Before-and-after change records
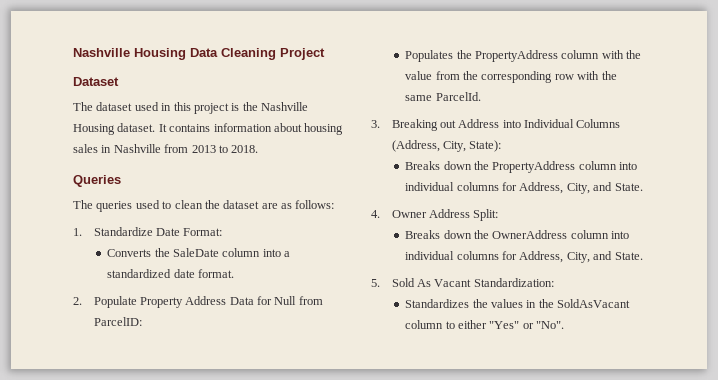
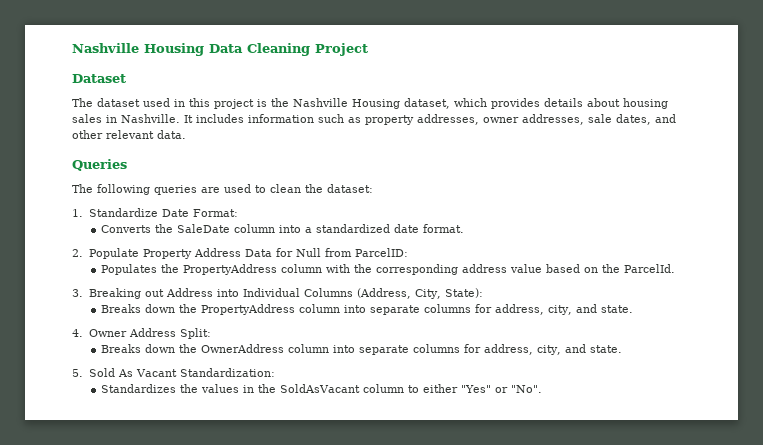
- The dataset used in this project is the Nashville Housing dataset. It contains information about housing sales in Nashville from 2013 to 2018.
+ The dataset used in this project is the Nashville Housing dataset, which provides details about housing sales in Nashville. It includes information such as property addresses, owner addresses, sale dates, and other relevant data.
- The queries used to clean the dataset are as follows:
+ The following queries are used to clean the dataset:
- Populates the PropertyAddress column with the value from the corresponding row with the same ParcelId.
+ Populates the PropertyAddress column with the corresponding address value based on the ParcelId.
- Breaks down the PropertyAddress column into individual columns for Address, City, and State.
+ Breaks down the PropertyAddress column into separate columns for address, city, and state.
- Breaks down the OwnerAddress column into individual columns for Address, City, and State.
+ Breaks down the OwnerAddress column into separate columns for address, city, and state.

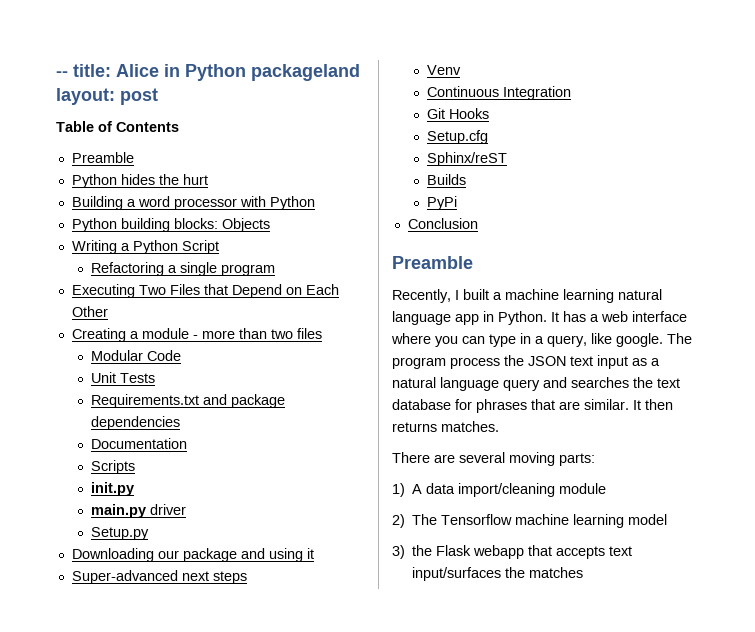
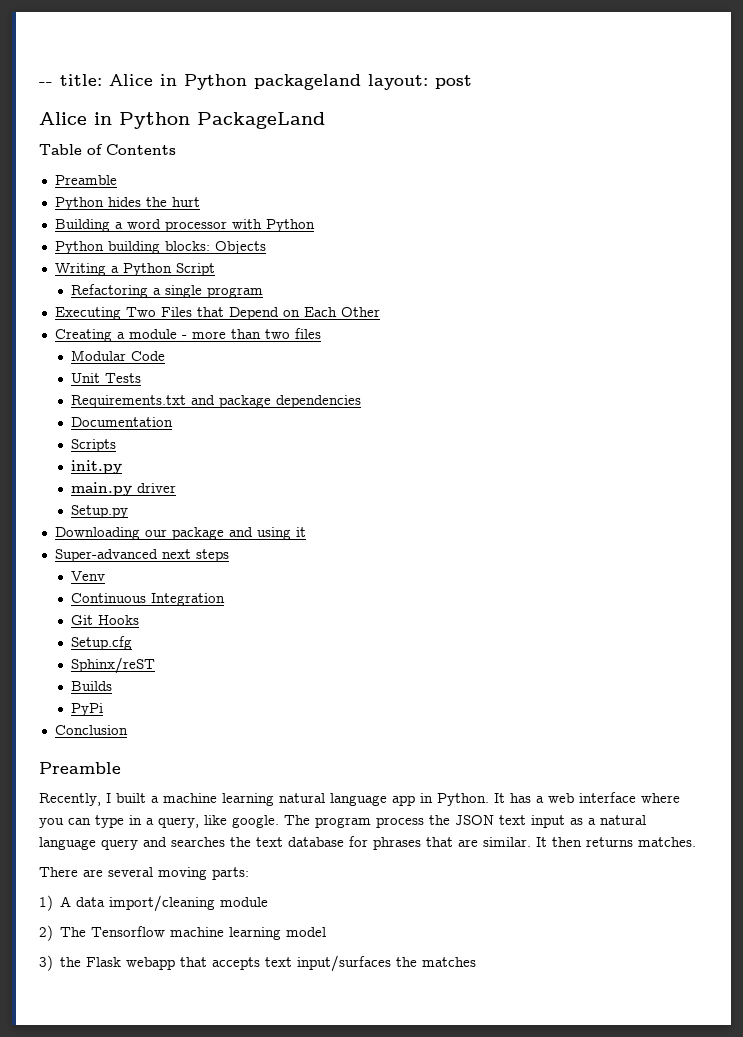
+ Alice in Python PackageLand

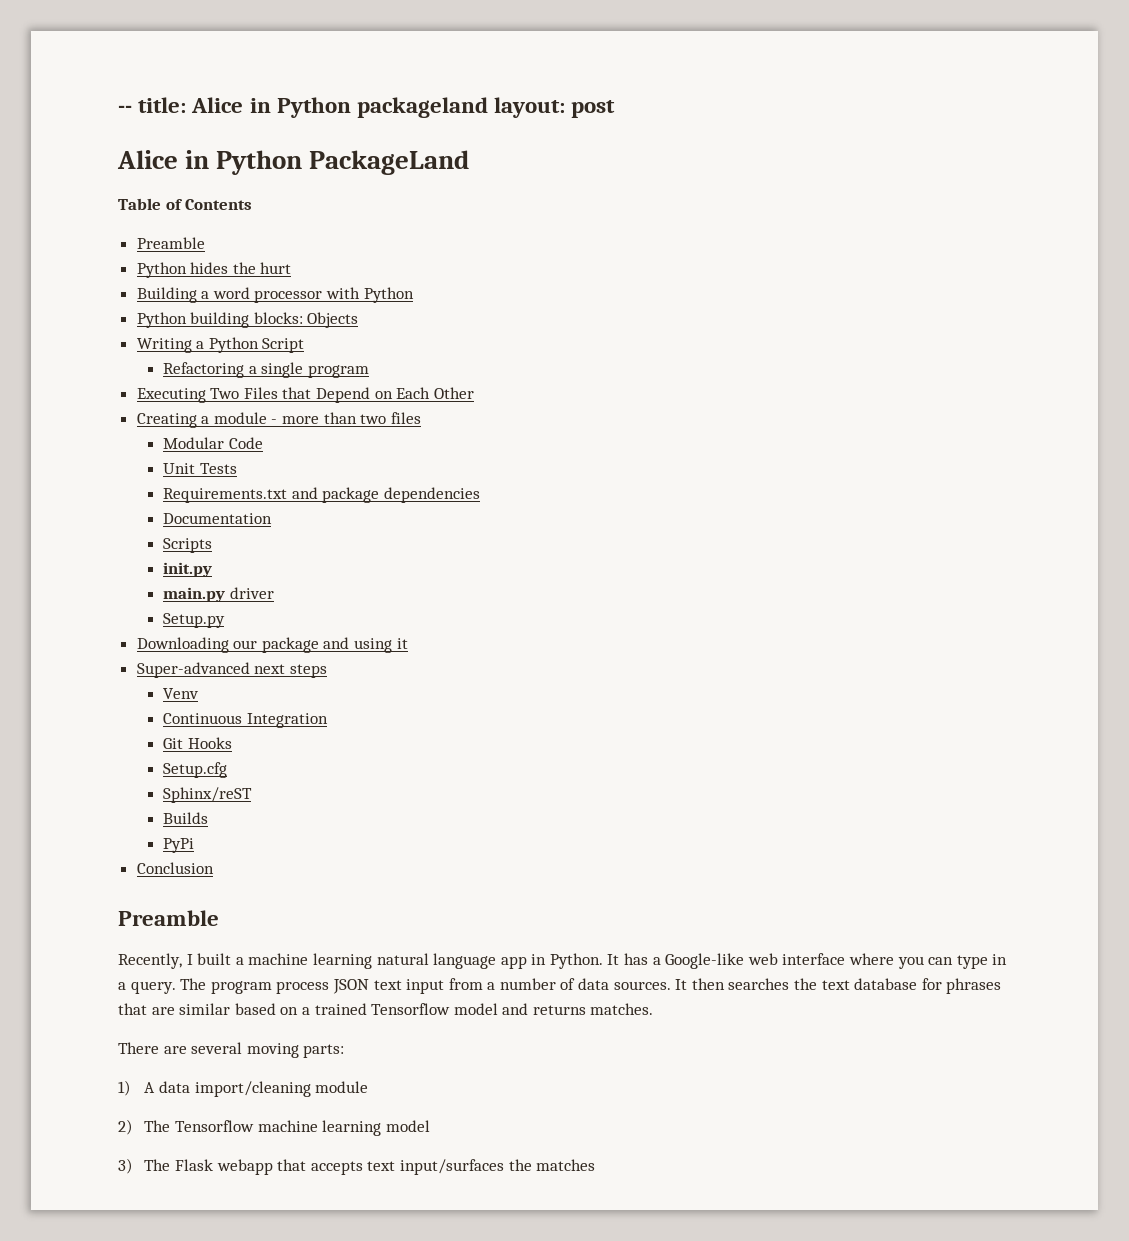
- It has a web interface where you can type in a query, like google.
+ It has a Google-like web interface where you can type in a query.
- The program process the JSON text input as a natural language query and searches the text database for phrases that are similar. It then returns matches.
+ The program process JSON text input from a number of data sources. It then searches the text database for phrases that are similar based on a trained Tensorflow model and returns matches.
- 3) the Flask webapp that accepts text input/surfaces the matches
+ 3) The Flask webapp that accepts text input/surfaces the matches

• **WORK TO COMPLETE**: Starting from the line that contains "- The program", give again every line to the last line of the data, exactly. Include nothing else.

• **ANSWER SPACE**:
- The program process the JSON text input as a natural language query and searches the text database for phrases that are similar. It then returns matches.
+ The program process JSON text input from a number of data sources. It then searches the text database for phrases that are similar based on a trained Tensorflow model and returns matches.
- 3) the Flask webapp that accepts text input/surfaces the matches
+ 3) The Flask webapp that accepts text input/surfaces the matches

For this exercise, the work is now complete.